▶

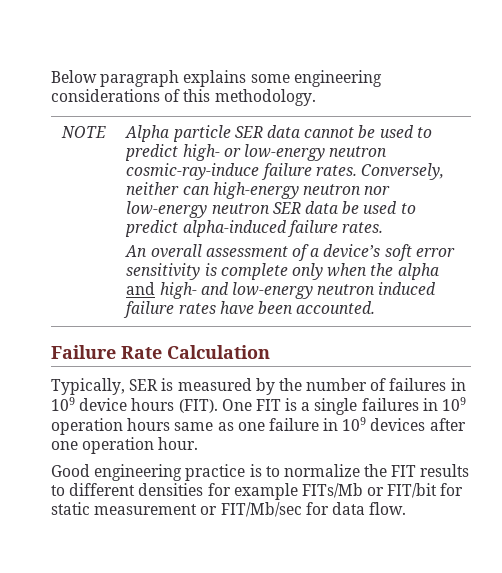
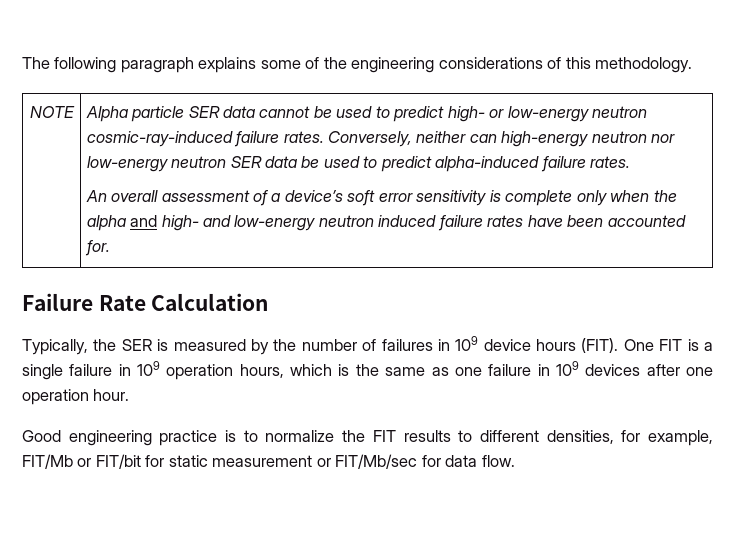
- Below paragraph explains some engineering considerations of this methodology.
+ The following paragraph explains some of the engineering considerations of this methodology.
- Alpha particle SER data cannot be used to predict high- or low-energy neutron cosmic-ray-induce failure rates.
+ Alpha particle SER data cannot be used to predict high- or low-energy neutron cosmic-ray-induced failure rates.
- An overall assessment of a device’s soft error sensitivity is complete only when the alpha and high- and low-energy neutron induced failure rates have been accounted.
+ An overall assessment of a device’s soft error sensitivity is complete only when the alpha and high- and low-energy neutron induced failure rates have been accounted for.
- Typically, SER is measured by the number of failures in 109 device hours (FIT).
+ Typically, the SER is measured by the number of failures in 109 device hours (FIT).
- One FIT is a single failures in 109 operation hours same as one failure in 109 devices after one operation hour.
+ One FIT is a single failure in 109 operation hours, which is the same as one failure in 109 devices after one operation hour.
- Good engineering practice is to normalize the FIT results to different densities for example FITs/Mb or FIT/bit for static measurement or FIT/Mb/sec for data flow.
+ Good engineering practice is to normalize the FIT results to different densities, for example, FIT/Mb or FIT/bit for static measurement or FIT/Mb/sec for data flow.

◀

◆ **What the task asks**
A faithful copy of every entry is needed, omitting each image.

◆ **Solution to this task**
- Below paragraph explains some engineering considerations of this methodology.
+ The following paragraph explains some of the engineering considerations of this methodology.
- Alpha particle SER data cannot be used to predict high- or low-energy neutron cosmic-ray-induce failure rates.
+ Alpha particle SER data cannot be used to predict high- or low-energy neutron cosmic-ray-induced failure rates.
- An overall assessment of a device’s soft error sensitivity is complete only when the alpha and high- and low-energy neutron induced failure rates have been accounted.
+ An overall assessment of a device’s soft error sensitivity is complete only when the alpha and high- and low-energy neutron induced failure rates have been accounted for.
- Typically, SER is measured by the number of failures in 109 device hours (FIT).
+ Typically, the SER is measured by the number of failures in 109 device hours (FIT).
- One FIT is a single failures in 109 operation hours same as one failure in 109 devices after one operation hour.
+ One FIT is a single failure in 109 operation hours, which is the same as one failure in 109 devices after one operation hour.
- Good engineering practice is to normalize the FIT results to different densities for example FITs/Mb or FIT/bit for static measurement or FIT/Mb/sec for data flow.
+ Good engineering practice is to normalize the FIT results to different densities, for example, FIT/Mb or FIT/bit for static measurement or FIT/Mb/sec for data flow.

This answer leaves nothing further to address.